In a press release (opens in a new tab), the EC said its draft adequacy decision (opens in a new tab) has been "published and sent" to the European Data Protection Board (EDPB). for your consideration, the first step leading to – full adoption.
The framework requires US companies to commit to respecting EU data in accordance with a number of well-established data protection principles, such as deleting data when it is no longer needed for the purposes for which it was collected and maintaining a some level of confidentiality. when the data is transferred to third parties.
EC adequacy decisions in the United States
An adequacy decision is a decision by the EU that another country or territory provides an equivalent level of personal data protection to yours, pursuant to Article 45(3) of the General Data Protection Regulation (GDPR).
In this case, the EU relies on US companies to provide adequate protection for the data it processes from the EU, or will do so if they join the framework.
This latest adequacy decision follows the groundwork laid out by Joe Biden in an Executive Order (opens in a new tab) issued in October 2022 (a Presidential “Executive Order,” if you will, that does not require congressional approval). , but whose scope is limited to regulations that affect the operation of the federal government) and regulations issued by US Attorney General Merrick Garland earlier this year.
Together, these measures, according to the EC, consolidated the US commitments in domestic law.
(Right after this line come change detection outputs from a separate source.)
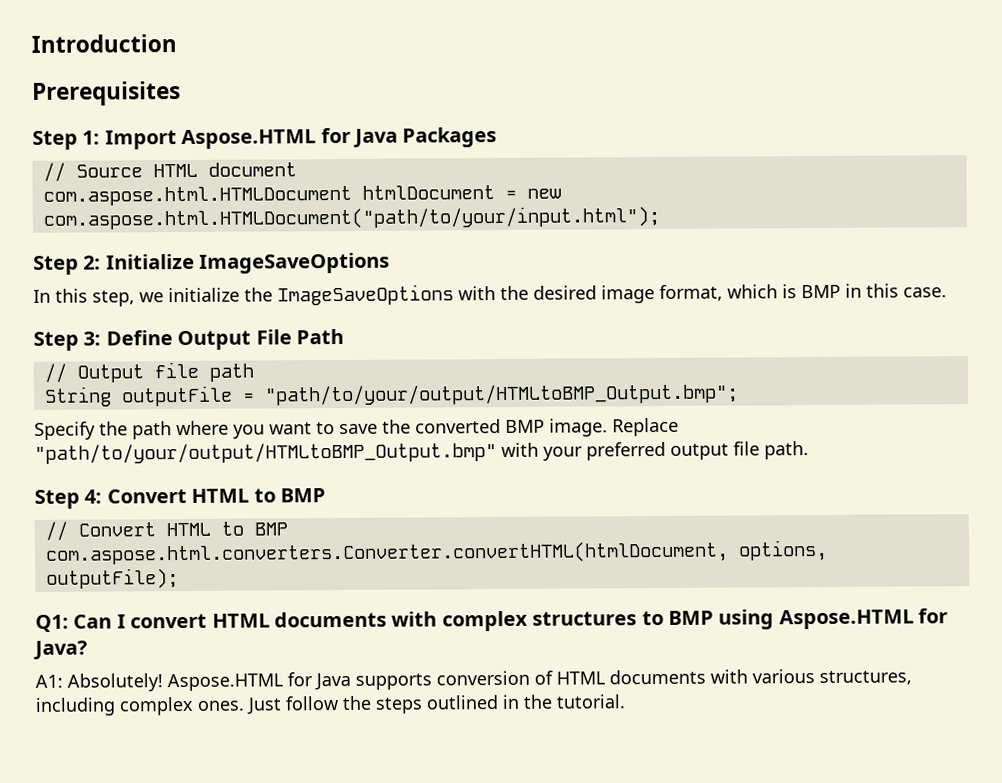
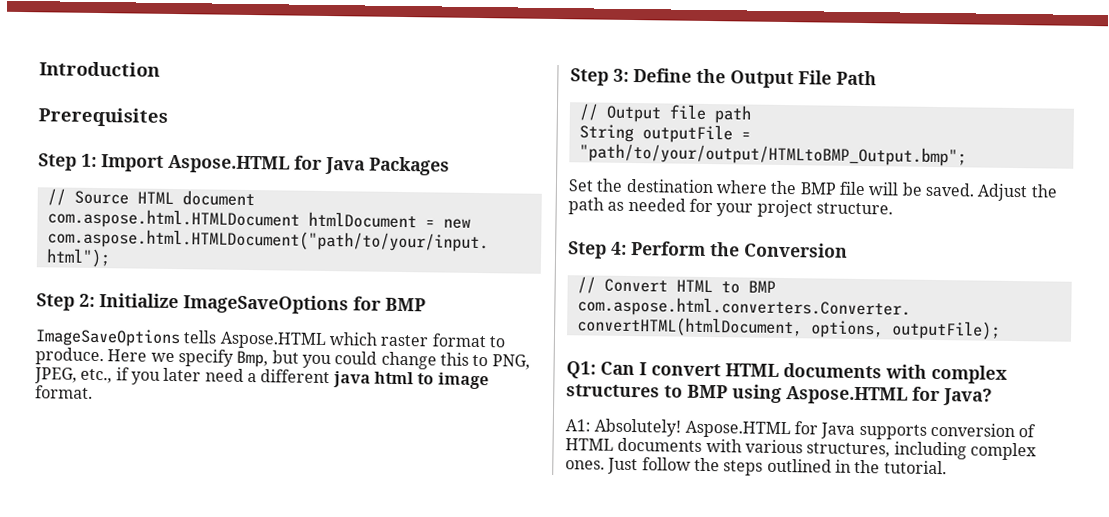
- Step 2: Initialize ImageSaveOptions
- In this step, we initialize the ImageSaveOptions with the desired image format, which is BMP in this case.
+ Step 2: Initialize ImageSaveOptions for BMP
+ ImageSaveOptions tells Aspose.HTML which raster format to produce. Here we specify Bmp, but you could change this to PNG, JPEG, etc., if you later need a different java html to image format.
- Step 3: Define Output File Path
+ Step 3: Define the Output File Path
- Specify the path where you want to save the converted BMP image. Replace "path/to/your/output/HTMLtoBMP_Output.bmp" with your preferred output file path.
- Step 4: Convert HTML to BMP
+ Set the destination where the BMP file will be saved. Adjust the path as needed for your project structure.
+ Step 4: Perform the Conversion

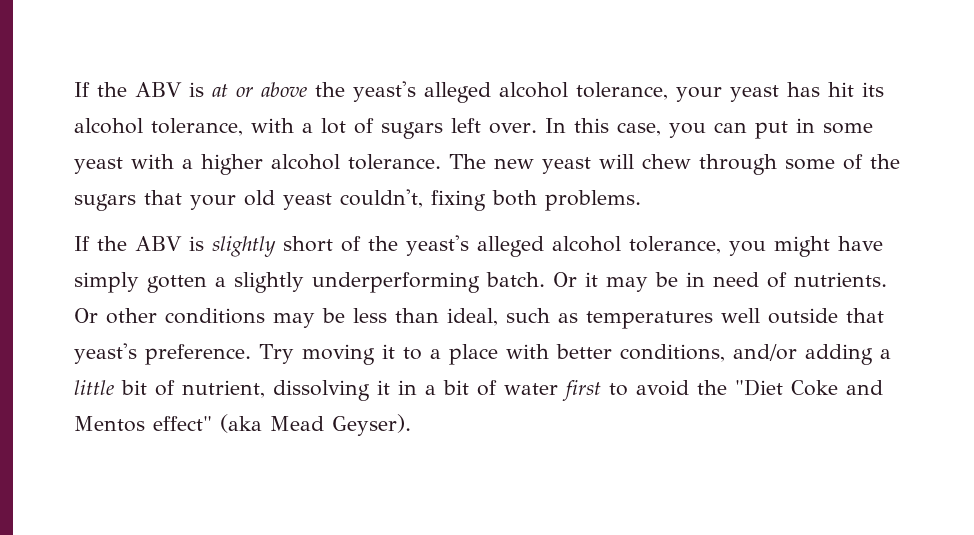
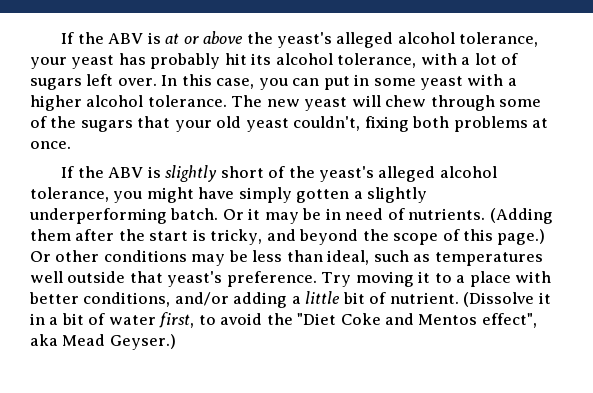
- If the ABV is at or above the yeast's alleged alcohol tolerance, your yeast has hit its alcohol tolerance, with a lot of sugars left over.
+ If the ABV is at or above the yeast's alleged alcohol tolerance, your yeast has probably hit its alcohol tolerance, with a lot of sugars left over.
- The new yeast will chew through some of the sugars that your old yeast couldn't, fixing both problems.
+ The new yeast will chew through some of the sugars that your old yeast couldn't, fixing both problems at once.
+ (Adding them after the start is tricky, and beyond the scope of this page.)
- Try moving it to a place with better conditions, and/or adding a little bit of nutrient, dissolving it in a bit of water first to avoid the "Diet Coke and Mentos effect" (aka Mead Geyser).
+ Try moving it to a place with better conditions, and/or adding a little bit of nutrient. (Dissolve it in a bit of water first, to avoid the "Diet Coke and Mentos effect", aka Mead Geyser.)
Some of the proposed measures are, on paper, quite encouraging.
The executive order, for example, requires that access to European data by US intelligence services be "necessary and proportionate" in the protection of national security, and that a review tribunal be established data protection so that EU citizens can challenge how their data has been used if they believe it violates the framework.
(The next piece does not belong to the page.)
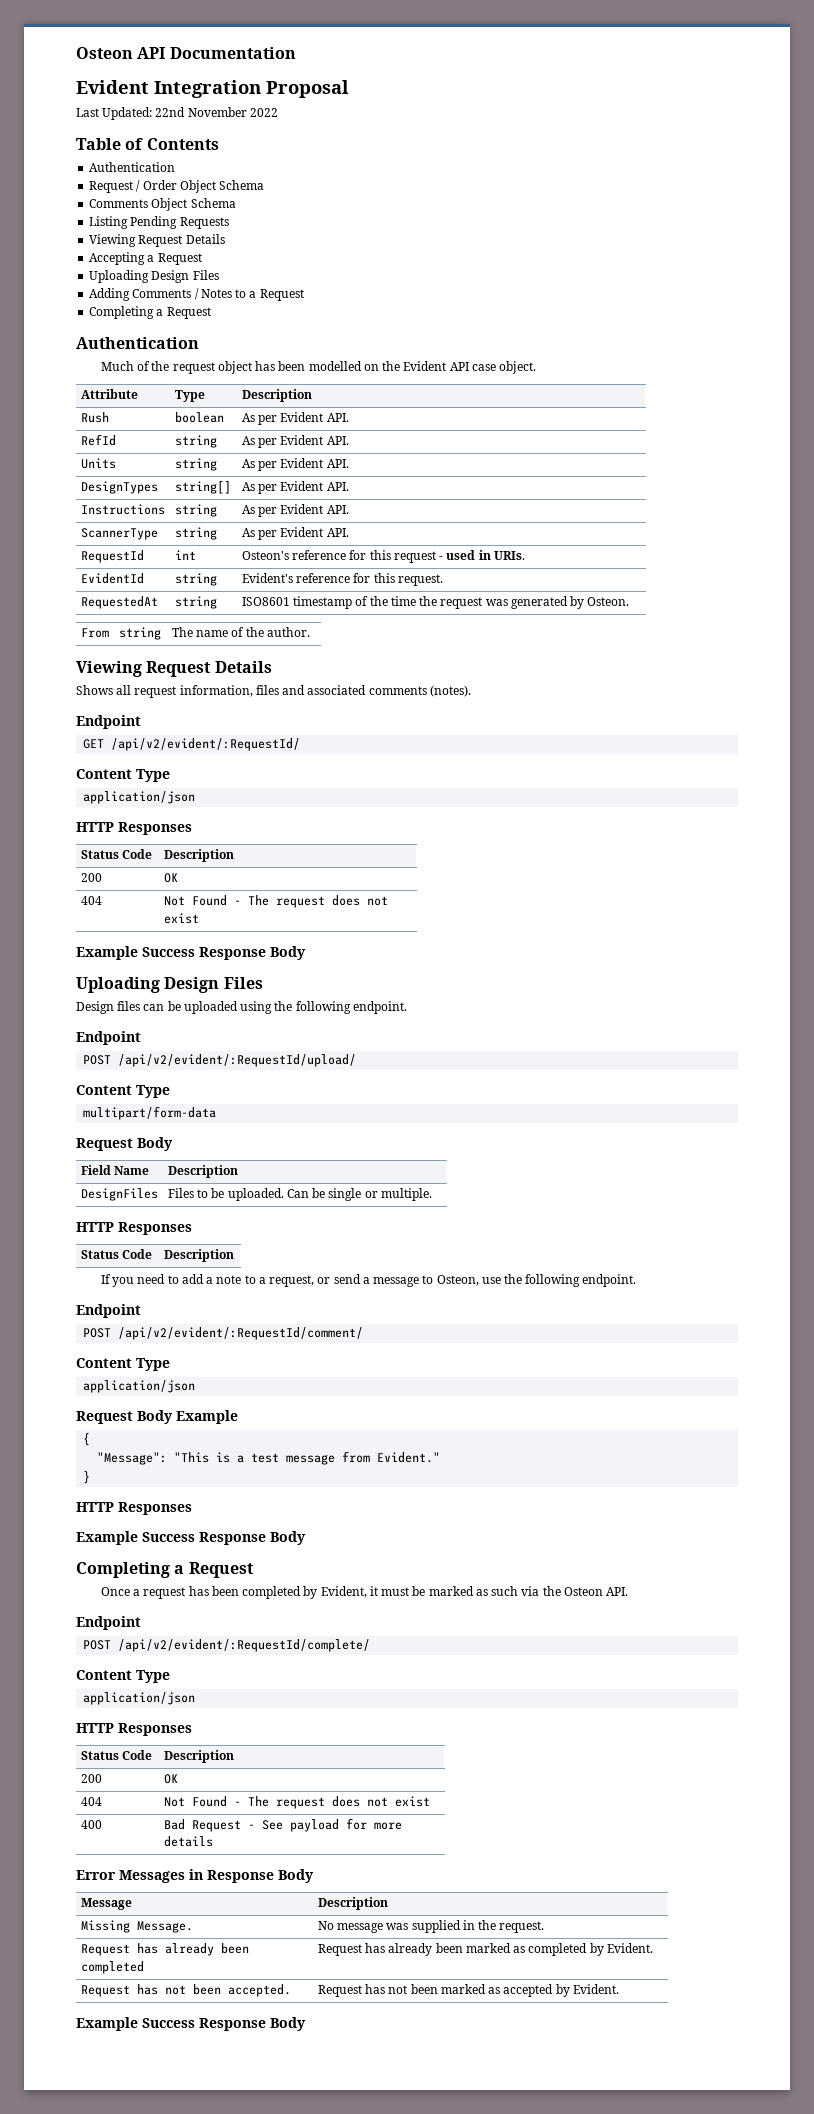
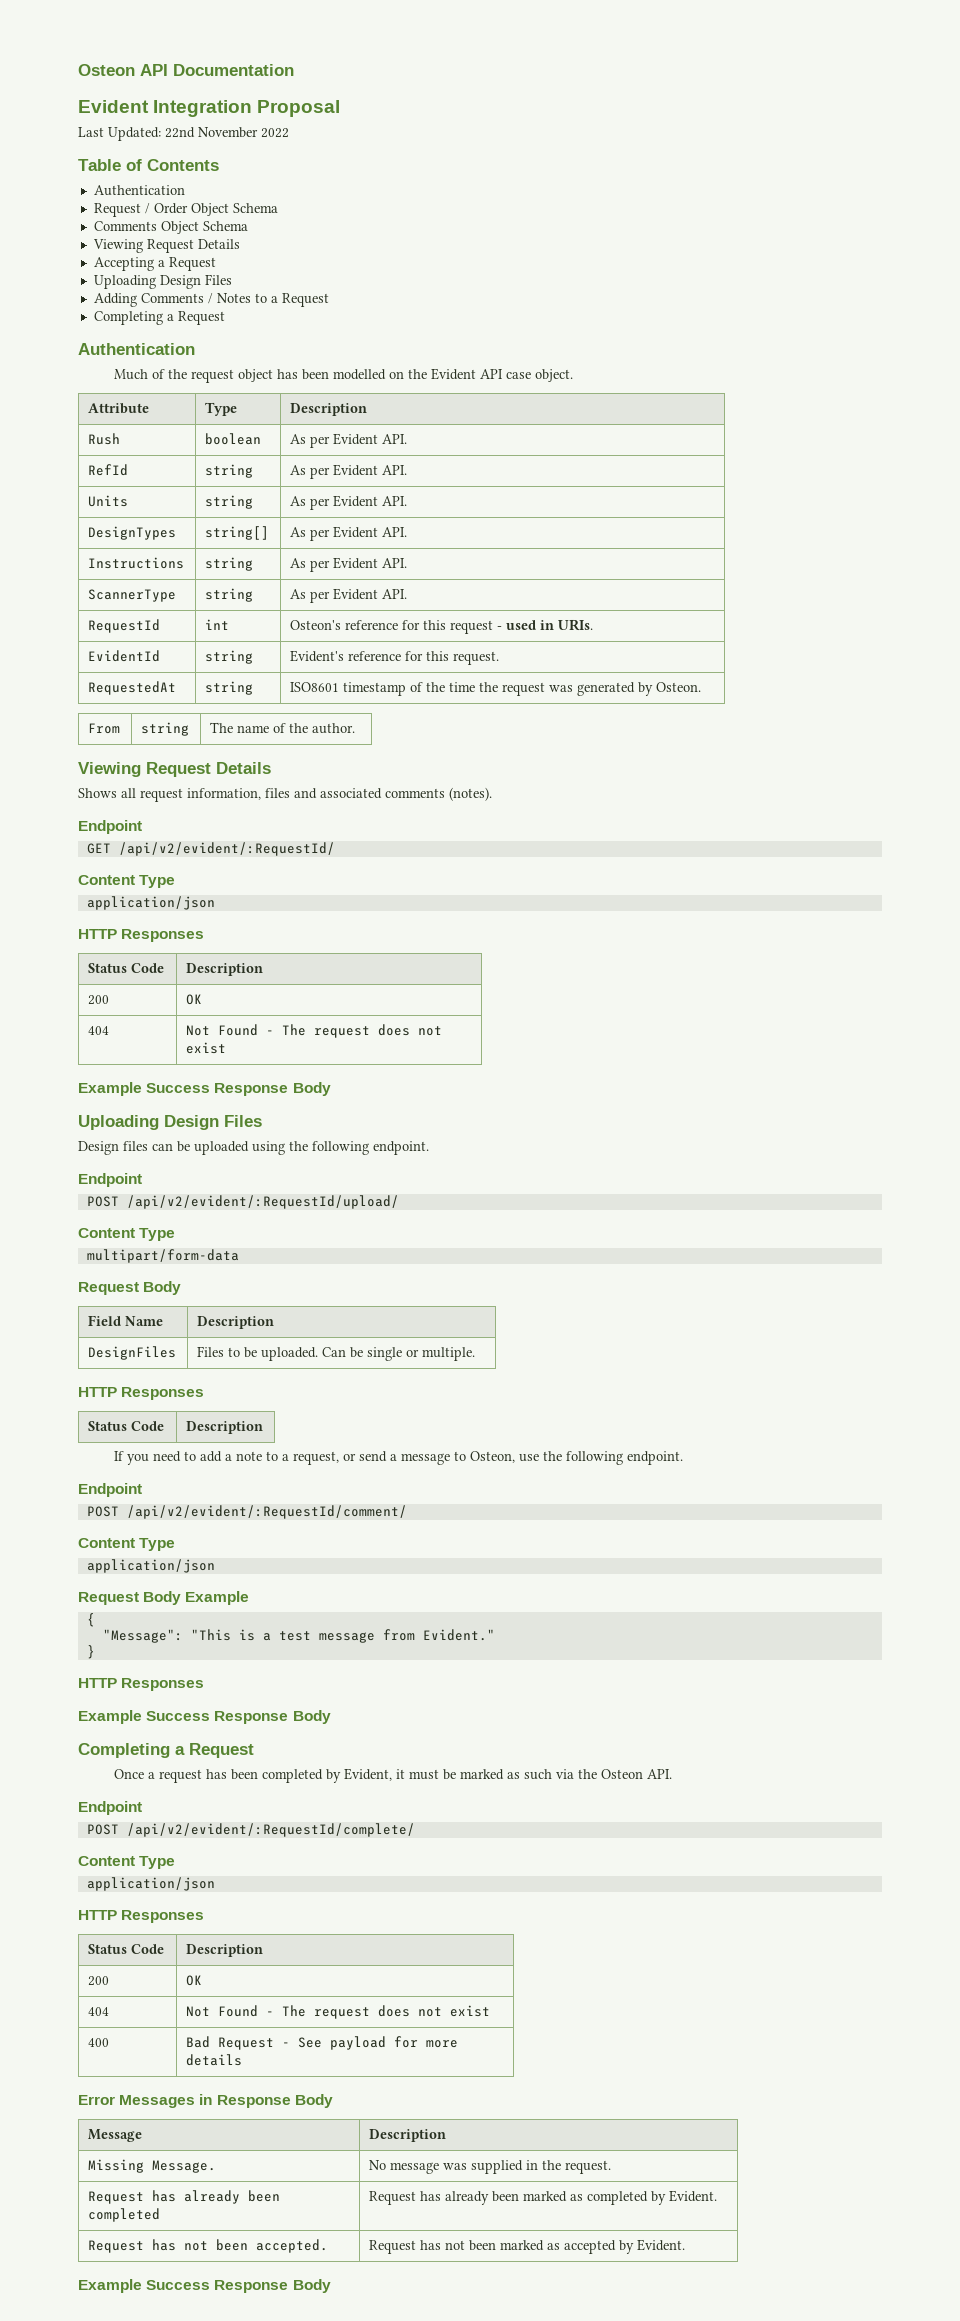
- Listing Pending Requests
However, there is still nothing to rejoice about. According to EU law, the EC must seek approval of the decision from a committee of EU member states and then from the European Parliament. However, at first sight, the Commission does not expect any problems, perhaps due to the checks and balances directed at the intelligence agencies.
In 2016, an earlier EU-US adequacy decision was also issued. with respect to the “EU-US Privacy Shield Framework”. (opens in a new window)”, which was also intended to ensure the secure passage of data between EU and US companies.
However, the ruling was overturned by the European Court of Justice (CJEU) in a July 2020 court case (opens in a new tab) involving tech giant Meta, with concerns about access by news agencies. American intelligence to the data.
This led to more than a year of negotiations between the EU and the US, before the announcement (opens in a new tab) of a new framework in March 2022.